Pourquoi séparer ce qu’il a plu à Dieu de rendre, dans l’être humain, si absolument inséparable ? Car enfin, la vie est double par ses manifestations, mais elle est une par son principe. Il est impossible d’attenter à l’un des deux modes de notre existence sans entamer l’autre. Quand le corps est frappé ; n’est-ce point l’âme qui gémit ? La main de ce mendiant tendue vers moi, me révèle la déchéance forcée de sa nature morale, et dans le mouvement de cet esclave qui s’agenouille, qui tremble, je découvre l’abaissement de son cœur.

Comment la vie ne serait-elle pas respectable dans chacun de ses modes ? N’est-ce pas de la mystérieuse intimité de l’âme et du corps que résulte l’être humain ?

Que le christianisme ait frappé la chair d’anathème, c’est vrai. Mais cet anathème ne fut qu’une réaction nécessaire contre la grossièreté des mœurs païennes. Le paganisme avait été une longue et brutale victoire de la force sur l’intelligence, des sens sur l’esprit.

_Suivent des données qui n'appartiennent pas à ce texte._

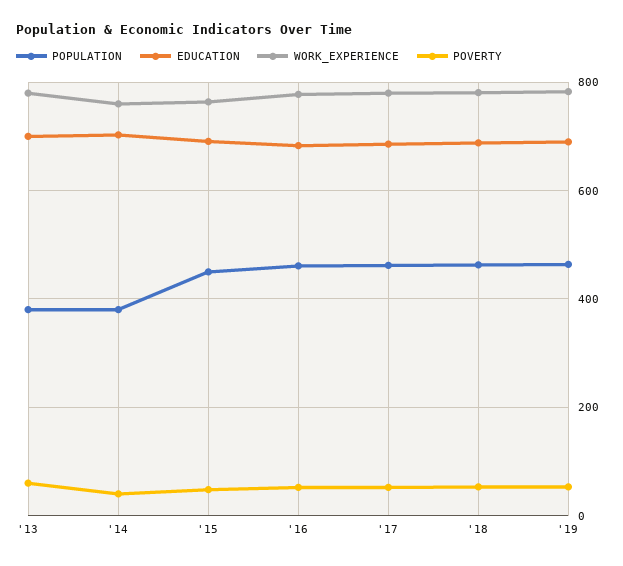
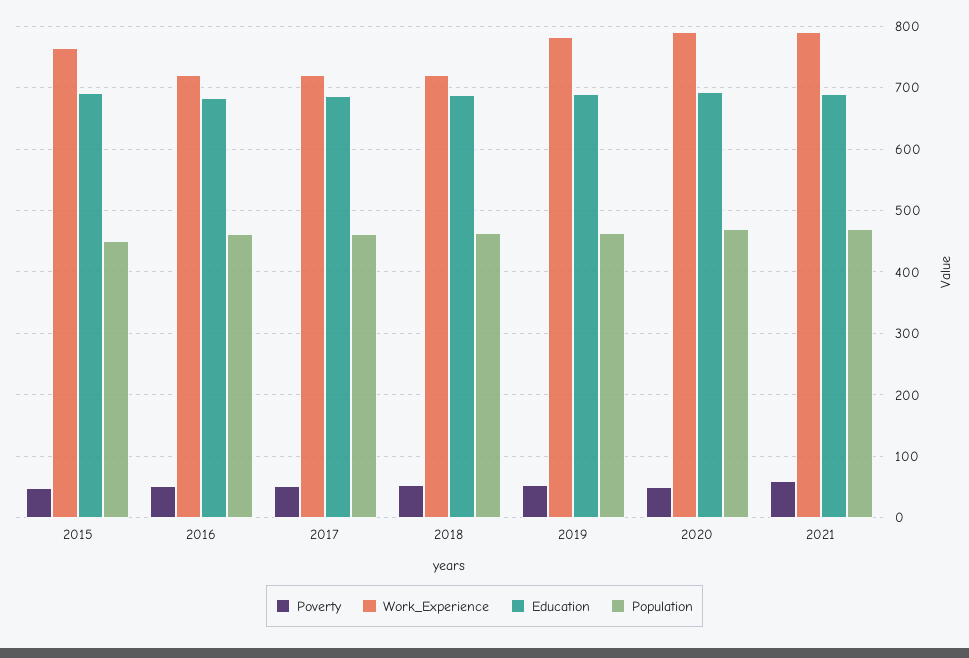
POPULATION, '13: 380 -> none
EDUCATION, '13: 700 -> none
WORK_EXPERIENCE, '13: 780 -> none
POVERTY, '13: 60 -> none
POPULATION, '14: 380 -> none
EDUCATION, '14: 700 -> none
WORK_EXPERIENCE, '14: 760 -> none
POVERTY, '14: 40 -> none
WORK_EXPERIENCE, '16: 780 -> 720
WORK_EXPERIENCE, '17: 780 -> 720
WORK_EXPERIENCE, '18: 780 -> 720
POVERTY, 2020: none -> 50
WORK_EXPERIENCE, 2020: none -> 790
EDUCATION, 2020: none -> 690
POPULATION, 2020: none -> 470
POVERTY, 2021: none -> 60
WORK_EXPERIENCE, 2021: none -> 790
EDUCATION, 2021: none -> 690
POPULATION, 2021: none -> 470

Le christianisme ne vint pas rétablir l’équilibre, il fit durer le combat, en déplaçant la victoire. C’est ainsi qu’après avoir adopté, avec le dogme du péché originel, de la chute des anges, du paradis et de l’enfer, l’antique théorie de la lutte de deux principes : le bien, le mal, il plaça le principe du mal dans la matière. Mais fallait-il confondre ce que le christianisme avait de relatif, de transitoire, avec ce qu’il avait de divin et d’éternel ? Fallait-il s’écrier : La souffrance est sainte à jamais ?

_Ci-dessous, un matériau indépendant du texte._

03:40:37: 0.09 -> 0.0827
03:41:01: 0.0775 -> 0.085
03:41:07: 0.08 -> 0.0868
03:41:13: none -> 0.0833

La souffrance était sainte dans l’apôtre, se vouant pour la propagande des idées nouvelles, aux privations les plus dures et à des fatigues sans nom ; elle était sainte dans le martyr, enthousiaste et indomptable soldat du Christ : elle ne pouvait l’être, ni dans le solitaire, oubliant de servir les hommes pour aller pousser, au fond d’un volontaire exil, des gémissements pleins d’égoïsme ; ni dans le religieux, s’acharnant à dégrader, par un inutile et lent suicide, son propre corps, œuvre inviolable de Dieu !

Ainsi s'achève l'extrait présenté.